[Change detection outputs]
Content starts
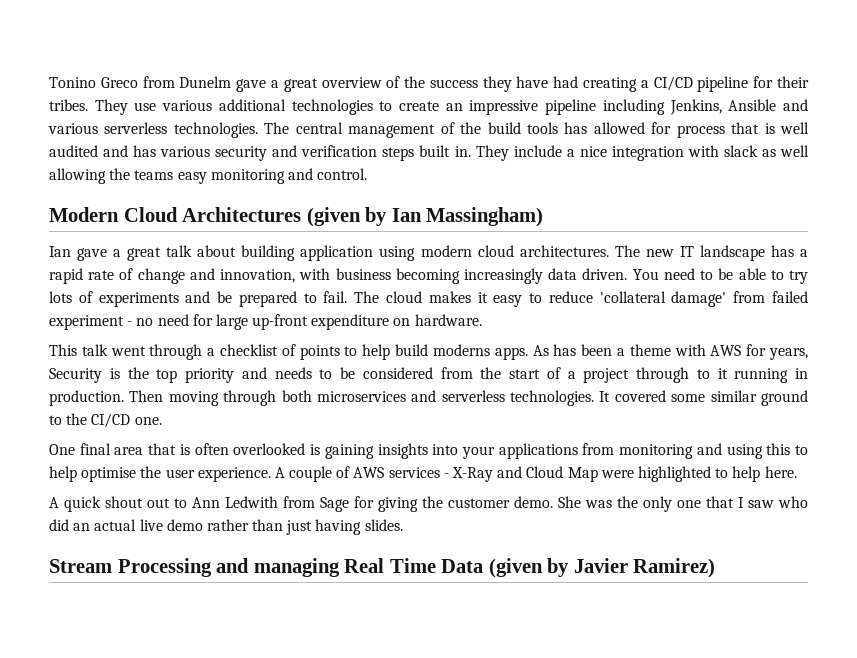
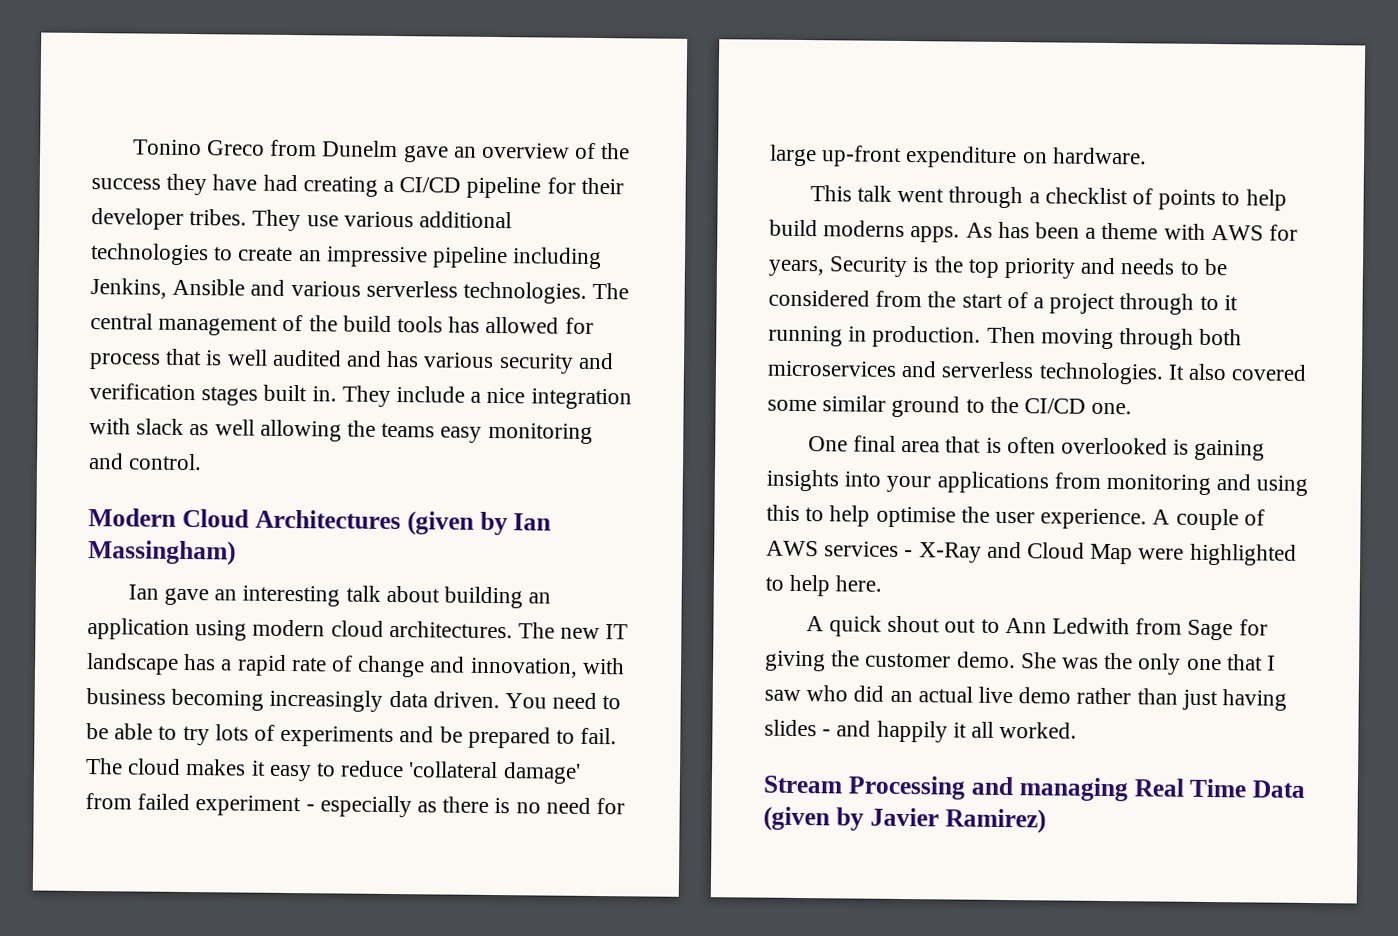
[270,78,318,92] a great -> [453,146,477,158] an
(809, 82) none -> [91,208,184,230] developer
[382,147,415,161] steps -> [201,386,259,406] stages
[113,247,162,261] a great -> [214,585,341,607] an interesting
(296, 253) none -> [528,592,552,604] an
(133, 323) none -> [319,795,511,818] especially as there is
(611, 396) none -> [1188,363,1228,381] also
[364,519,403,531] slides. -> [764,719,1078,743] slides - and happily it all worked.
Content ends
**PROBLEM DETAILS:**
Once the pictures are set aside, write out each record exactly.

**RESPONSE FOR THIS EXERCISE:**
[270,78,318,92] a great -> [453,146,477,158] an
(809, 82) none -> [91,208,184,230] developer
[382,147,415,161] steps -> [201,386,259,406] stages
[113,247,162,261] a great -> [214,585,341,607] an interesting
(296, 253) none -> [528,592,552,604] an
(133, 323) none -> [319,795,511,818] especially as there is
(611, 396) none -> [1188,363,1228,381] also
[364,519,403,531] slides. -> [764,719,1078,743] slides - and happily it all worked.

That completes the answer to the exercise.